Tiere des Jahres 2015 | EIN HERZ FÜR TIERE Magazin

Tiere des Jahres 2015

Habicht, Feldhase, Europäische Sumpfschildkröte, Huchen, Deutsches Karakul und Rotes Ordensband.
 
© pixabay.com/ernie (CC0 Public Domain)
Das Wildtier des Jahres 2015 ist der Feldhase.

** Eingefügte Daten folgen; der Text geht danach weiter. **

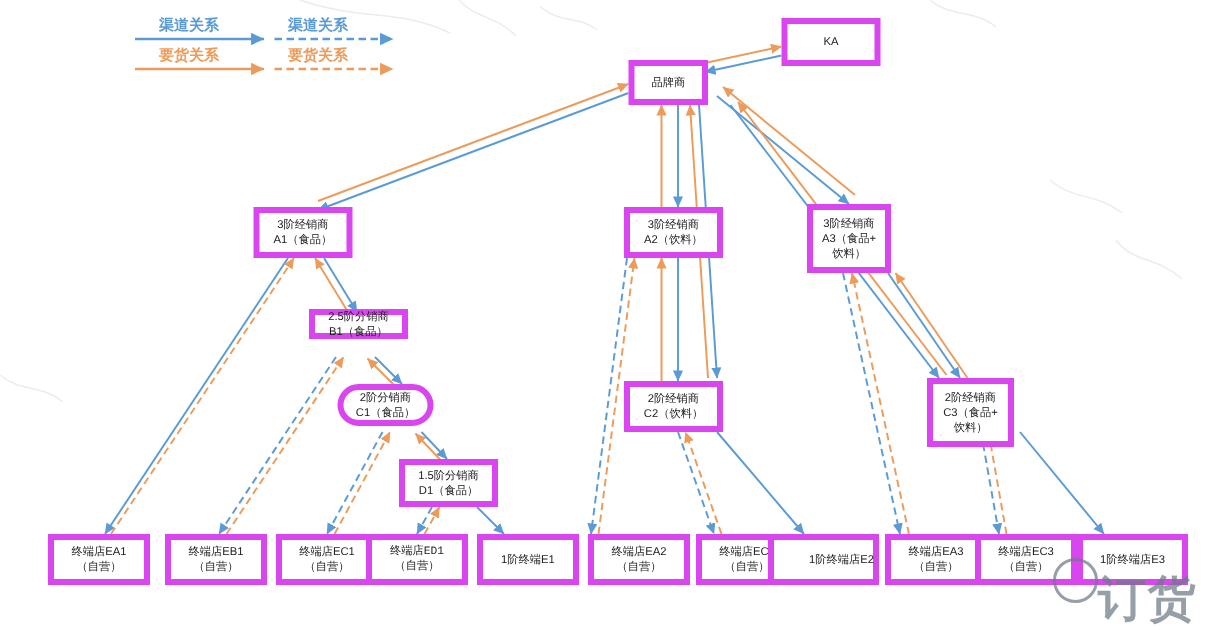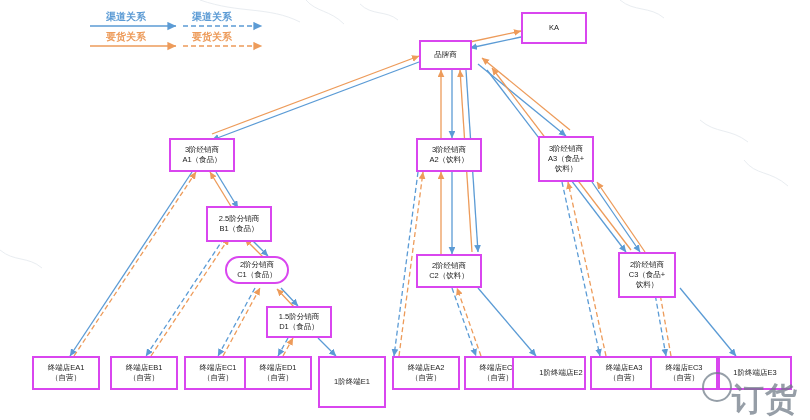"KA" .node { border: 2px solid #d946ef -> 4px solid #d946ef }
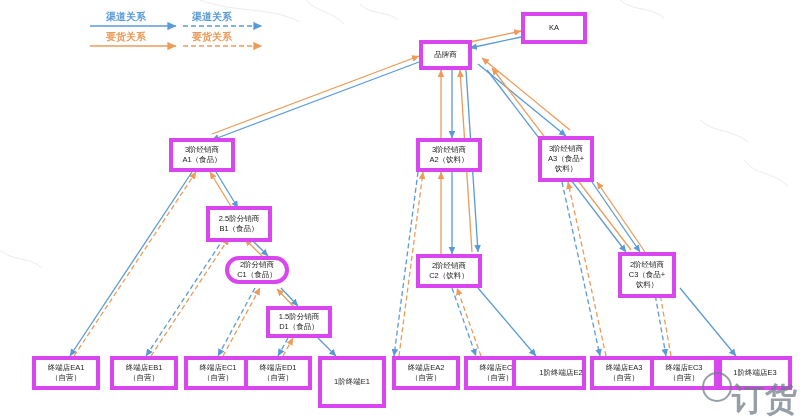"2.5阶分销商" div.node { height: 36px -> 20px }
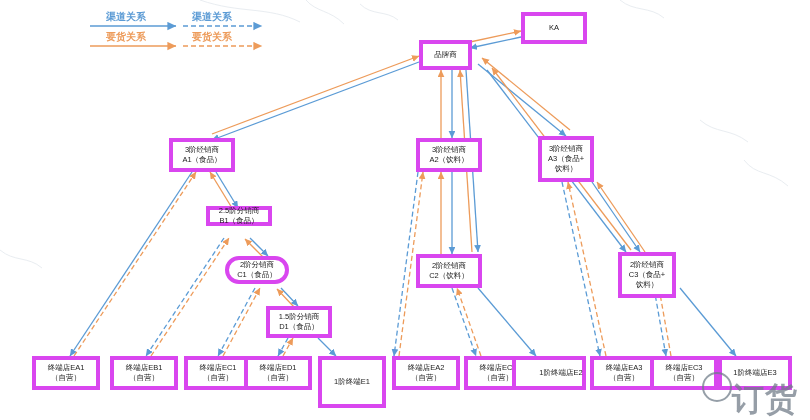"终端店ED1" div.node { font-family: none -> Liberation Mono, monospace }
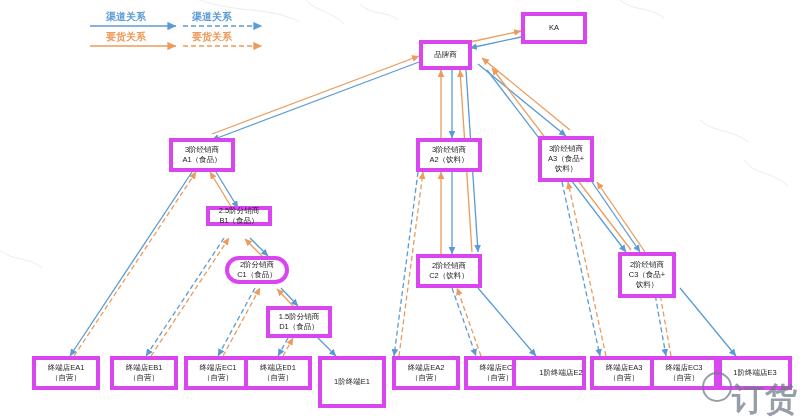"1阶终端E1" div.node { height: 52px -> 34px }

Vogel des Jahres: Der Habicht

Der Greifvogel ist, wie viele andere seiner Verwandten, immer noch der illegalen Verfolgung ausgesetzt, obwohl die Jagd auf den Habicht seit den 1970er Jahren verboten ist. Durch seine Wahl zum Vogel des Jahres soll auf die Problematik der illegalen Greifvogelverfolgung aufmerksam gemacht werden.
 

Wildtier des Jahres: Der Feldhase

Mit einer Länge von ca. 60 bis 70 cm wird der Feldhase 2,5 bis 6,5 kg schwer. Seine Ohren sind im Verhältnis zum Kaninchen deutlich länger und haben eine schwarze Spitze. Er bevorzugt trockenere Standorte, da Feuchtigkeit die Ausbreitung von Krankheiten fördert. Durch die Intensivierung in der Landwirtschaft verliert der Feldhase an Lebensraum und Nahrungsangebot.
 

Reptil des Jahres: Die Europäische Sumpfschildkröte

Sie ist die einzige Schildkrötenart, die in Mitteleuropa natürlicherweise vorkommt, gilt aber als "vom Aussterben bedroht". Die zunehmende Industrialisierung und das Trockenlegen aquatischer Lebensräume haben den Bestand ebenso zum Schrumpfen gebracht wie die Fressfeinde Wildschwein, Fuchs und Dachs, vor allem aber eingeschleppte Waschbären und Aussetzungen nicht heimischer Schildkröten.
 

Fisch des Jahres: Der Huchen

Er ist einer der größten heimischen Vertreter aus der Familie der Lachse. Der Huchen ist in seinen Beständen stark bedroht und wird als stark gefährdet eingestuft. Er zählt zu den Arten, für die europaweit Schutzgebiete eingerichtet werden müssen.
 

Gefährdete Nutztierrasse des Jahres: Das Deutsche Karakul

Das Karakulschaf ist eine der ältesten Haustierrassen der Welt. Die besondere Genügsamkeit und Robustheit ermöglicht ihnen eine Anpassung an überaus karge Standorte, sie sind daher für die Landschaftspflege sehr gut geeignet. Heute werden bundesweit nur noch etwa 250 Mutterschafe und 30 Böcke von sechs Züchtern gehalten.
 

Schmetterling des Jahres: Rotes Ordensband

Die Raupen der Roten Ordensbänder ernähren sich von Weiden- und Pappelblättern. Sie leiden daher unter dem Rückgang von Auenwäldern sowie feuchten Laub- und Mischwäldern, in denen Weiden und Pappeln häufig vorkommen. Fast unbemerkt verschwindet der Schmetterling aus der Familie der Eulenfalter in vielen Gegenden Deutschlands.